En Turquie, tous les chemins mènent au coup d’État (1/3)
Dupuy, c’est ainsi qu’ils l’avaient baptisé, le petit chiot sauvé par les pompiers du fond d’un puits de prospection de soixante mètres de profondeur dans lequel il était tombé au cours des premiers jours de février, à Beykoz, sur les rives asiatiques du Bosphore, à Istanbul. L’affaire s’était déroulée pendant treize jours devant les caméras, et le suspens était tel que presque tout le pays était cloué devant les télévisions pour regarder les travaux de sauvetage en direct.

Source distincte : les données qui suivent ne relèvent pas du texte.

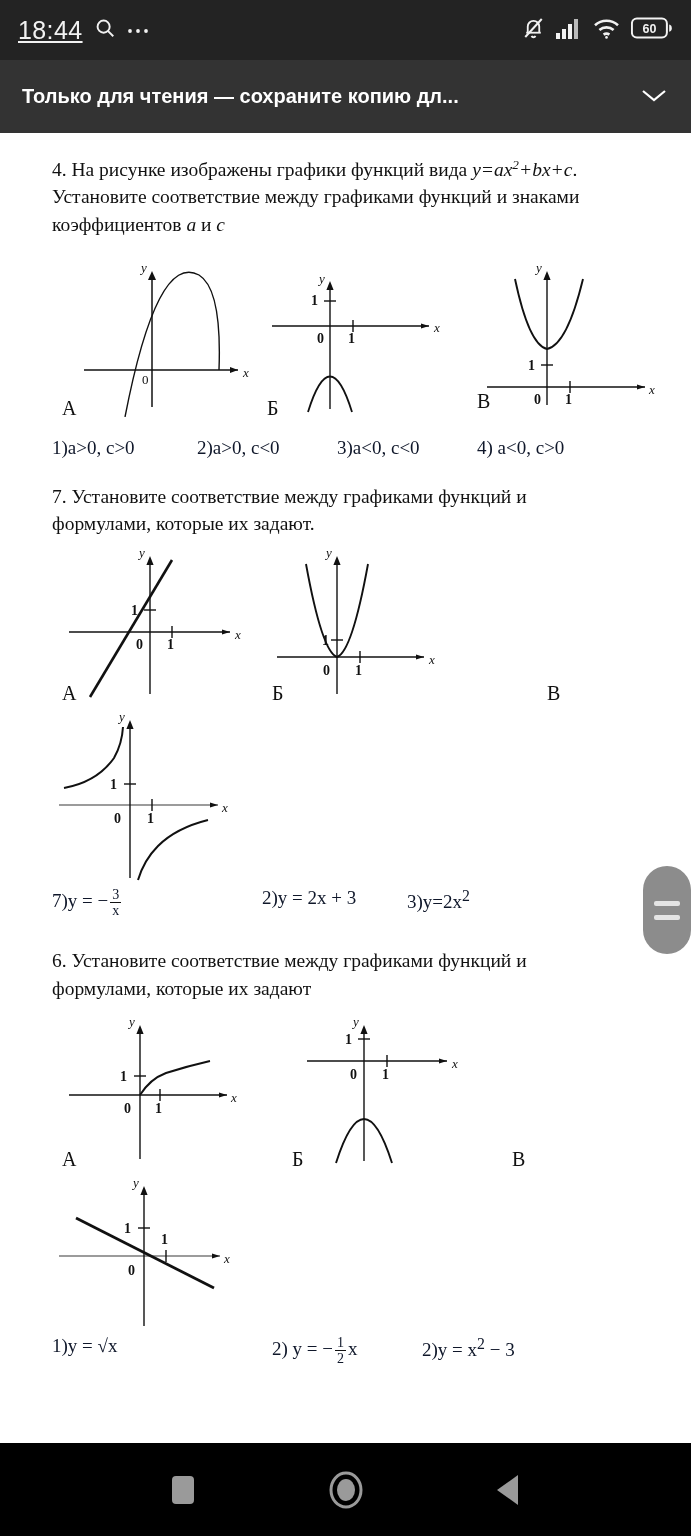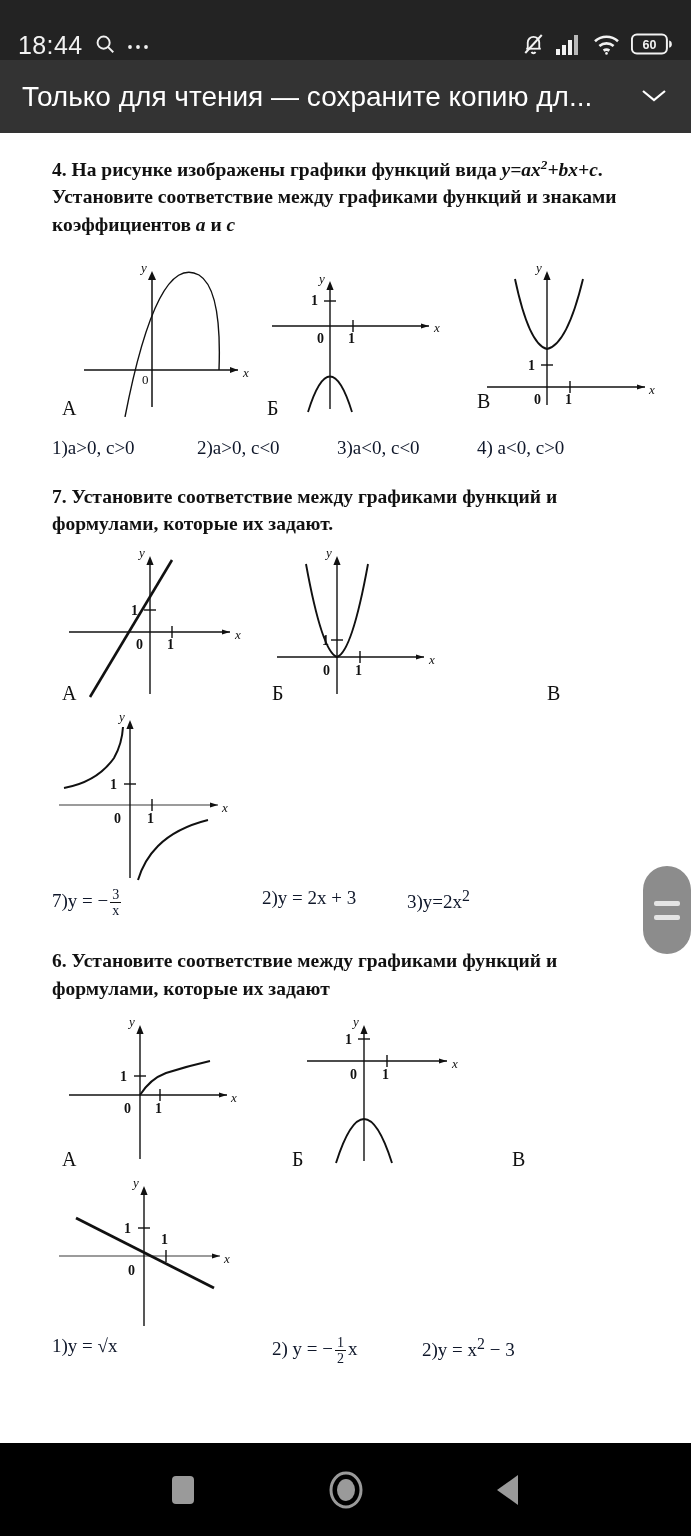--- a/index.html
+++ b/index.html
@@ -14,8 +14,9 @@
   
   .statusbar {
     height:60px; background:#232323; color:#f2f2f2;
-    display:flex; align-items:flex-end; padding:0 18px;
+    display:flex; align-items:center; padding:0 18px;
     font-family:"Liberation Sans", sans-serif;
+    text-decoration:underline;
   }
   .sb-left { display:flex; align-items:center; gap:11px; }
   .sb-time { font-size:25px; letter-spacing:.4px; }

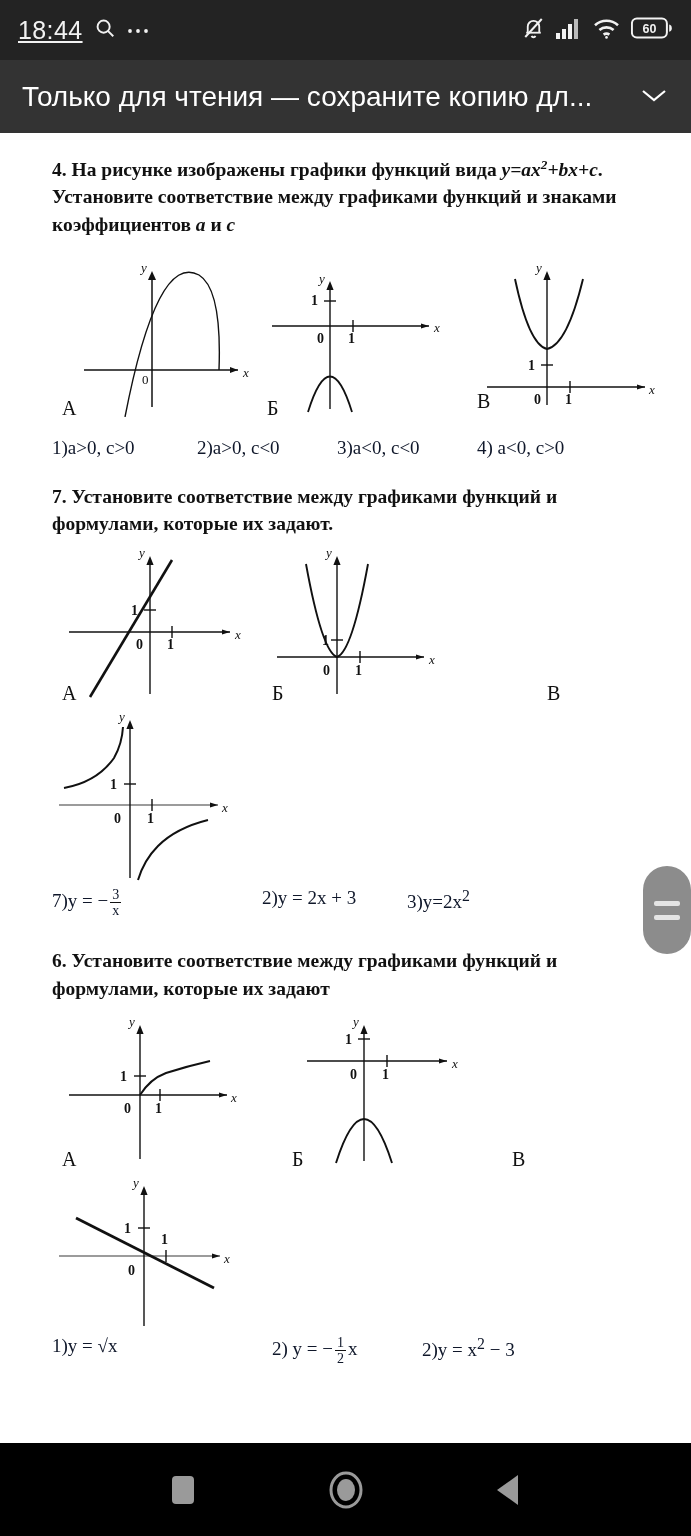--- a/index.html
+++ b/index.html
@@ -30,8 +30,8 @@
     font-family:"Liberation Sans", sans-serif;
   }
   .banner-text {
-    font-size:28px; white-space:nowrap; overflow:hidden;
-    text-overflow:ellipsis; flex:1;
+    font-size:20px; white-space:nowrap; overflow:hidden;
+    text-overflow:ellipsis; flex:1;font-weight:bold;
   }
   .banner-chev { margin-left:14px; flex:0 0 auto; }
 

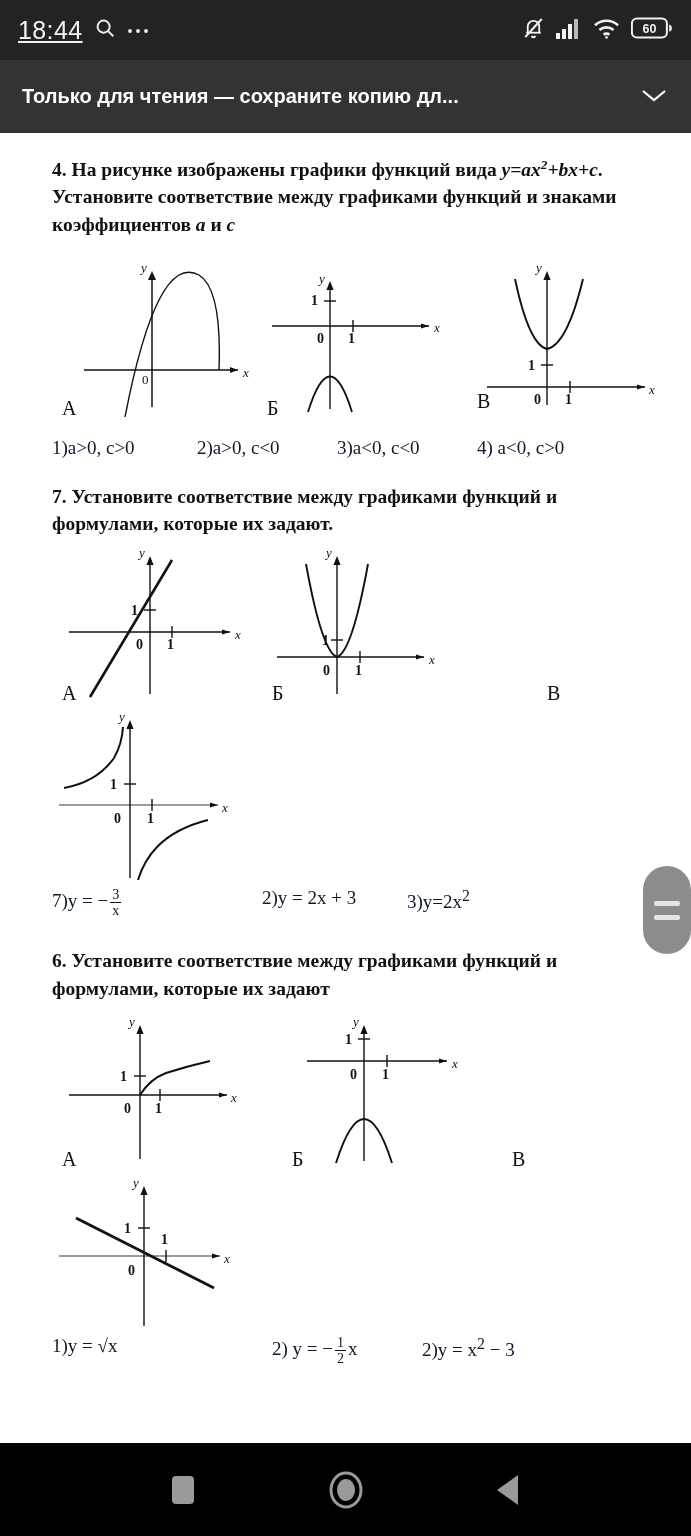--- a/index.html
+++ b/index.html
@@ -41,7 +41,7 @@
     background:#ffffff; padding:22px 40px 0 52px;
     overflow:hidden;
   }
-  .qtext { font-size:19.5px; line-height:1.42; color:#111;font-weight:bold; }
+  .qtext { font-size:19.5px; line-height:1.42; color:#111; }
   .qtext i { font-style:italic; }
   .qtext sup { font-size:.68em; vertical-align:super; }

La Turquie n’est pas un pays de contradictions, elle est la contradiction par excellence… Tout près du lieu de ce sauvetage héroïque, des travailleurs d’une mairie d’une autre petite commune d’Istanbul chassaient au fusil les chiens errants ; et un peu partout, dans le fin fond de l’Anatolie, des campagnes régulières d’empoisonnement et de gazage continuaient… C’est, en effet, une coutume très alla turca : la charité pour un (ou plusieurs) cas précis tandis qu’ailleurs, et aux yeux de tous, défilent les atrocités. Je dois l’avouer : c’est un pays bipolaire, hallucinogène, schizophrène.
Presque tous les voyageurs en Orient (Edmondo de Amicis, Chateaubriand, Flaubert, Nerval, Gautier, Loti et al.), ont chanté la douce liberté des chiens errants d’Istanbul, ô combien ils étaient heureux, ô combien étaient surprenantes les démonstrations continuelles d’affection des Turcs pour ces animaux ! Il y avait même des fondations pieuses pour ces vigiles urbani, ces gardiens robustes des quartiers ! Dans un livre riche et surprenant, l’écrivaine Catherine Pinguet nous raconte la fin de cet âge d’or : tout se gâta deux ans après la révolution de 1908. Vers le mois de juin 1910, entre 60.000 et 80.000 chiens furent enlevés puis déportés sur l’île d’Oxia, au large d’Istanbul, où, privés d’eau et de nourriture, ils s’entre-dévorèrent et moururent au grand malheur des habitants. C’était exactement cinq ans avant les premières déportations du génocide des Arméniens.